##This system is used to do three objectives in three different executable files:
- Compile images into single-dimension numpy arrays for pixel features.
- Build a classifier (of a selectable list) and train it on an input of data.
- Use a specified Python-pickled classifier on an input data to do predictions.
Once step (3.) is completed, it will output a single array of boolean values, where: 0 = unchosen/unmatched 1 = chosen/matched
###The directory structure required for the image files:
/
--/<image_directory>
----/chosen # of the "selected" label for images
----/unchosen # of the "unselected" label for images
--/<output_directory> # This directory needs to be created for the output files
--*
###The output directories after using build_numpy_arrays.py:
/
--/<image_directory>
----/chosen # of the "selected" label for images
----/unchosen # of the "unselected" label for images
--/<output_directory> # This directory needs to be created for the output files
----/chosen # of the "selected" .npy arrays
----/unchosen # of the "unselected" .npy arrays
--*
###The output directory after any selected use of build_classifier.py:
/
--/<image_directory>
----/chosen # of the "selected" label for images
----/unchosen # of the "unselected" label for images
--/<output_directory> # This directory needs to be created for the output files
----/chosen # of the "selected" .npy arrays
----/unchosen # of the "unselected" .npy arrays
----/<classifier_type>/classifier_out.pkl # The pickled Python classifier class.
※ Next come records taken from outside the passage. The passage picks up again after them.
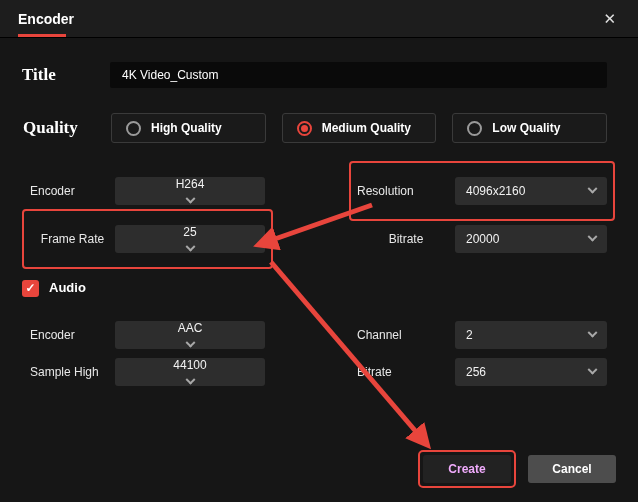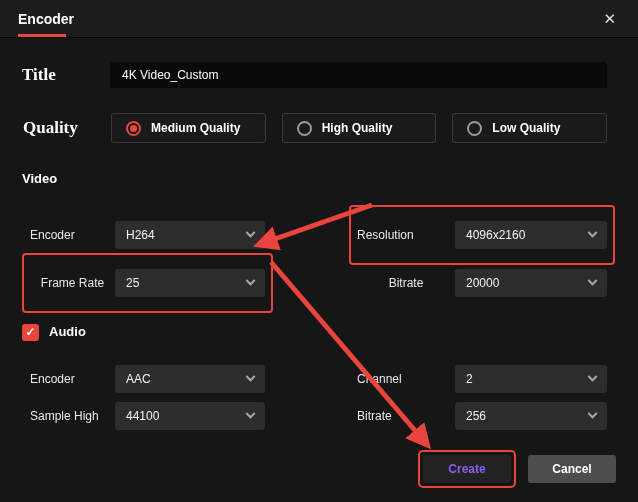--- a/index.html
+++ b/index.html
@@ -72,21 +72,21 @@
   .pair { display:flex; align-items:center; }
   .flabel { color:#e8e8e8; font-size:12px; flex:none; }
   .pair.left  .flabel { width:85px; }
   .pair.right .flabel { width:98px; }
   .dropdown {
     height:28px; background:#2d2d2d; border-radius:3px;
     display:flex; align-items:center; justify-content:space-between;
     padding:0 11px; cursor:pointer;
     color:#f2f2f2; font-size:12px;
   }
-  .pair.left  .dropdown { width:150px; }
+  .pair.left  .dropdown { width:150px;flex-direction:column; }
   .pair.right .dropdown { width:152px; }
   .chev {
     width:7px; height:7px; flex:none;
     border-right:2px solid #a8a8a8; border-bottom:2px solid #a8a8a8;
     transform:rotate(45deg) translate(-2px,-2px);
   }
   
   .hl {
     border:2px solid #e8453c; border-radius:4px;
     padding:14px 6px; margin:-7px -8px;
@@ -104,21 +104,21 @@
     position:absolute; right:22px; bottom:14px;
     display:flex; align-items:center; gap:12px;
   }
   .hl-btn { border:2px solid #e8453c; border-radius:5px; padding:3px; }
   .btn {
     height:28px; width:88px; border-radius:3px; border:none;
     display:flex; align-items:center; justify-content:center;
     font-size:12px; font-weight:bold; cursor:pointer;
     font-family:"Liberation Sans", sans-serif;
   }
-  .btn-create { background:#222222; color:#8b5cf6; }
+  .btn-create { background:#222222; color:#f0abfc; }
   .btn-cancel { background:#4d4d4d; color:#ffffff; }
   
   .arrows {
     position:absolute; inset:0; width:638px; height:502px;
     pointer-events:none; z-index:10;
   }
 </style>
 </head>
 <body>
 
@@ -131,36 +131,35 @@
   </div>
 
   <div class="row title-row">
     <div class="main-lbl">Title</div>
     <input class="text-input" value="4K Video_Custom" style="">
   </div>
 
   <div class="row quality-row">
     <div class="main-lbl">Quality</div>
     <div class="q-opts">
+      <div class="q-opt">
+        <span class="radio"></span>
+        <span class="q-txt">High Quality</span>
+      </div>
       <div class="q-opt selected">
         <span class="radio"></span>
         <span class="q-txt">Medium Quality</span>
       </div>
       <div class="q-opt">
         <span class="radio"></span>
-        <span class="q-txt">High Quality</span>
-      </div>
-      <div class="q-opt">
-        <span class="radio"></span>
         <span class="q-txt">Low Quality</span>
       </div>
     </div>
   </div>
 
-  <div class="section-lbl">Video</div>
 
   <div class="grid-row gr-1">
     <div class="pair left">
       <div class="flabel">Encoder</div>
       <div class="dropdown">
         <span>H264</span>
         <span class="chev"></span>
       </div>
     </div>
     <div class="pair right hl">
----/<classifier_type>/*.npy # The .npy arrays related to the classififer that it uses for predictions
--*
##Use:
###1. Compile images into single-dimension numpy arrays for pixel features.
python build_numpy_arrays.py -i <image_directory> -o <output_directory>
###2. Build a classifier of a selectable list and train it on an input of random data.
python build_classifier.py -i <output_directory> -c <classifier_class>
<classifier_class> can relate to one of the following:
svc_basic
svc_extensive
kneighbors_basic
bagging_basic
spectral_basic
###3. Use a specified Python-pickled classifier on an input data to do predictions.
python classifier_tester.py -i <any_output_directory> -d <directory_containing_classifier> -c <path_to_classifier_out.pkl> -l <classifier_class>
<classifier_class> is the same as used in (2.), and helps in accurate data transformations to do predictions.
<any_output_directory> is any *_out directory after running build_numpy_arrays.py.
<directory_containing_classifier> is the direct directory above the classifier_out.pkl file, and is used for extra required transformations with specific classifiers.